===== MATERIALS PROVIDED =====

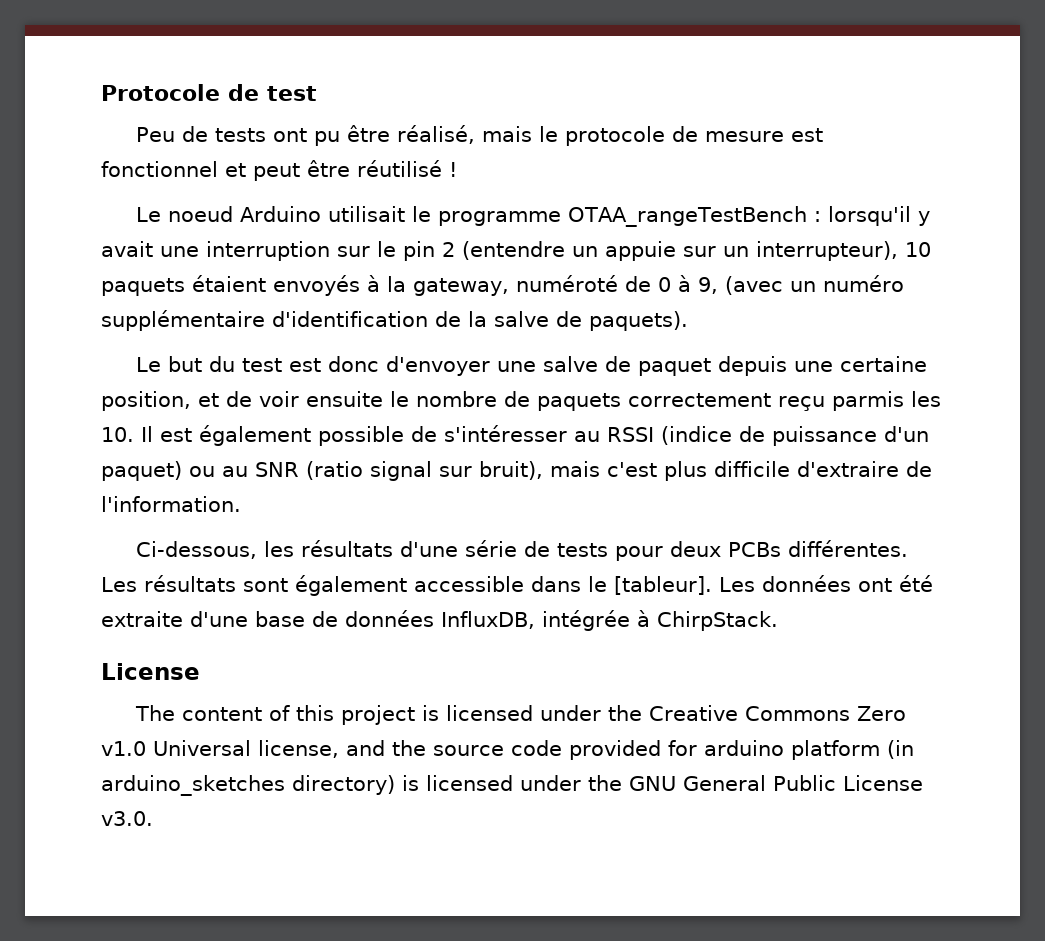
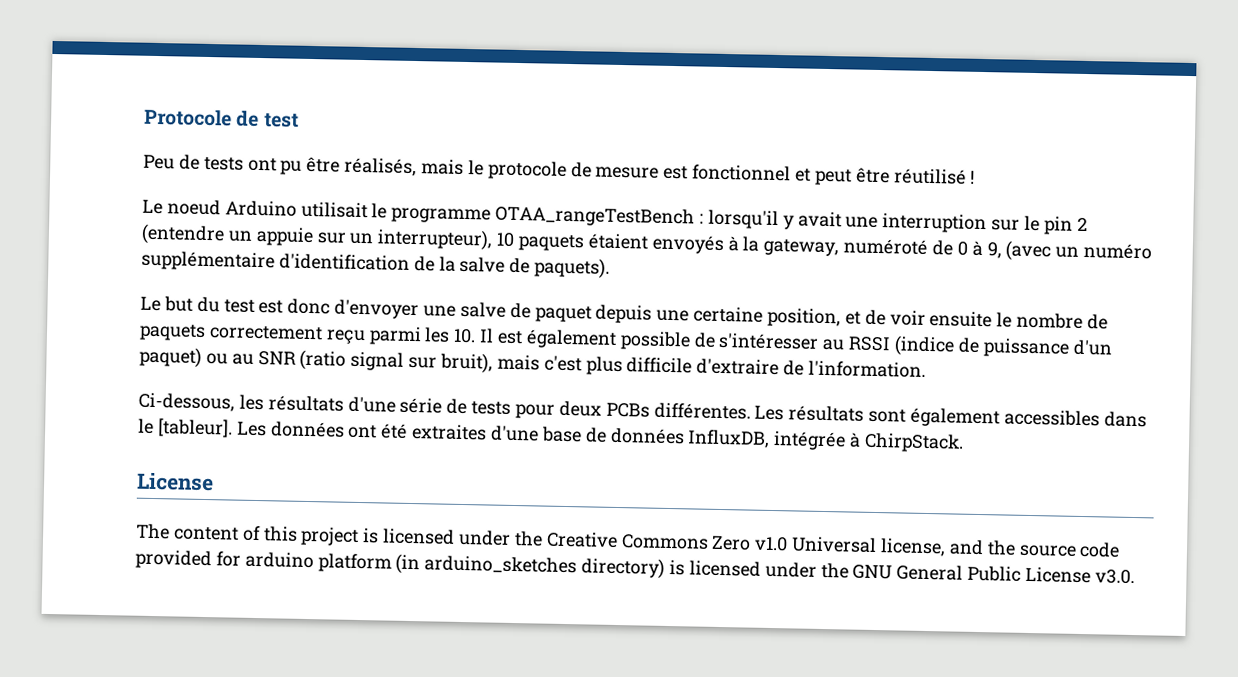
- Peu de tests ont pu être réalisé, mais le protocole de mesure est fonctionnel et peut être réutilisé !
+ Peu de tests ont pu être réalisés, mais le protocole de mesure est fonctionnel et peut être réutilisé !
- Le but du test est donc d'envoyer une salve de paquet depuis une certaine position, et de voir ensuite le nombre de paquets correctement reçu parmis les 10. Il est également possible de s'intéresser au RSSI (indice de puissance d'un paquet) ou au SNR (ratio signal sur bruit), mais c'est plus difficile d'extraire de l'information.
+ Le but du test est donc d'envoyer une salve de paquet depuis une certaine position, et de voir ensuite le nombre de paquets correctement reçu parmi les 10. Il est également possible de s'intéresser au RSSI (indice de puissance d'un paquet) ou au SNR (ratio signal sur bruit), mais c'est plus difficile d'extraire de l'information.
- Les résultats sont également accessible dans le [tableur].
+ Les résultats sont également accessibles dans le [tableur].
- Les données ont été extraite d'une base de données InfluxDB, intégrée à ChirpStack.
+ Les données ont été extraites d'une base de données InfluxDB, intégrée à ChirpStack.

=====

## EXERCISE AIM
A word-for-word copy of all the data, without pictures, is the expected output.

## ANSWER SECTION
- Peu de tests ont pu être réalisé, mais le protocole de mesure est fonctionnel et peut être réutilisé !
+ Peu de tests ont pu être réalisés, mais le protocole de mesure est fonctionnel et peut être réutilisé !
- Le but du test est donc d'envoyer une salve de paquet depuis une certaine position, et de voir ensuite le nombre de paquets correctement reçu parmis les 10. Il est également possible de s'intéresser au RSSI (indice de puissance d'un paquet) ou au SNR (ratio signal sur bruit), mais c'est plus difficile d'extraire de l'information.
+ Le but du test est donc d'envoyer une salve de paquet depuis une certaine position, et de voir ensuite le nombre de paquets correctement reçu parmi les 10. Il est également possible de s'intéresser au RSSI (indice de puissance d'un paquet) ou au SNR (ratio signal sur bruit), mais c'est plus difficile d'extraire de l'information.
- Les résultats sont également accessible dans le [tableur].
+ Les résultats sont également accessibles dans le [tableur].
- Les données ont été extraite d'une base de données InfluxDB, intégrée à ChirpStack.
+ Les données ont été extraites d'une base de données InfluxDB, intégrée à ChirpStack.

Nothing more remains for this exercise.